President – “Portugal facing brutal economic and financial crisis”
Portugal’s President Marcelo Rebelo de Sousa warned on Wednesday that the Portuguese should not close their eyes and pretend that the country isn’t facing a “brutal economic and financial crisis”.
On Dia de Camões (Poet Camões Day) the President spoke of the importance of the Portuguese realising what the country was going through because of the pandemic.
He warned of the brutal financial crisis that the country was facing, emphasising that one couldn’t expect that the “solutions of yesterday would be the ones for tomorrow.”
“Portugal cannot pretend that there isn’t a dreadful economic and financial crisis and on this day of commemorations of 10 June all of us have to wake up to this reality,” he continued.
In a speech that lasted little more than 10 minutes, the President said, “These are unforgiving and difficult times. Have we really understood what has happened? Or having merely agreed with the challenges of the time, do we just prefer to go back to the way things were?” he asked.

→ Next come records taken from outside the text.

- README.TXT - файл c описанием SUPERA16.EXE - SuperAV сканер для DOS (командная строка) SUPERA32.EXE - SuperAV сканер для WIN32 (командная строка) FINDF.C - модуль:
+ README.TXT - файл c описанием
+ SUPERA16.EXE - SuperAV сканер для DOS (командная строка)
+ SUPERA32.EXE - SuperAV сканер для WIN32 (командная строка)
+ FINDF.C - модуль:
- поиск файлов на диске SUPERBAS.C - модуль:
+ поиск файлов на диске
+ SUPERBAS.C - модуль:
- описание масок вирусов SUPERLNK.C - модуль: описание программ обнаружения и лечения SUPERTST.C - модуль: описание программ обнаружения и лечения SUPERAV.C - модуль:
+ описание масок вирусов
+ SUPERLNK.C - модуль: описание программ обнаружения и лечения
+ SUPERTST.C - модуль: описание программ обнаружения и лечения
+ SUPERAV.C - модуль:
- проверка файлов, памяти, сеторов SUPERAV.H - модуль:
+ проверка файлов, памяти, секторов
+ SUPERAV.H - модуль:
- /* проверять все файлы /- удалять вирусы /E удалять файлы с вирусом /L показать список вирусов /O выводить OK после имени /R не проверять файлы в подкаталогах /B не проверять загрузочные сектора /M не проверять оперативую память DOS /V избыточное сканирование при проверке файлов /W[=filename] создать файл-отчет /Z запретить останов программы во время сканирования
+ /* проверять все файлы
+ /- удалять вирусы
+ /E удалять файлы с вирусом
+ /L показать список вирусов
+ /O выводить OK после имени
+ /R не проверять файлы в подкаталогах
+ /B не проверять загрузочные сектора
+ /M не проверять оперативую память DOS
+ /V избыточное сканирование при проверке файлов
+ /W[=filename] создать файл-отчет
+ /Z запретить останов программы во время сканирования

“The pandemic has been almost universal, has created fears and insecurities, has stopped economies, redrawn borders and halted trade. We have only got to where we have got to, three months on, because the Portuguese people understood and stuck to the quarantine,” he said, mentioning that the “politicians had made a two-month truce and united over what was essential.”
And continued, “We actually realise that we have in the coming months and years a golden opportunity to change what needs to be changed and with courage and determination” he concluded.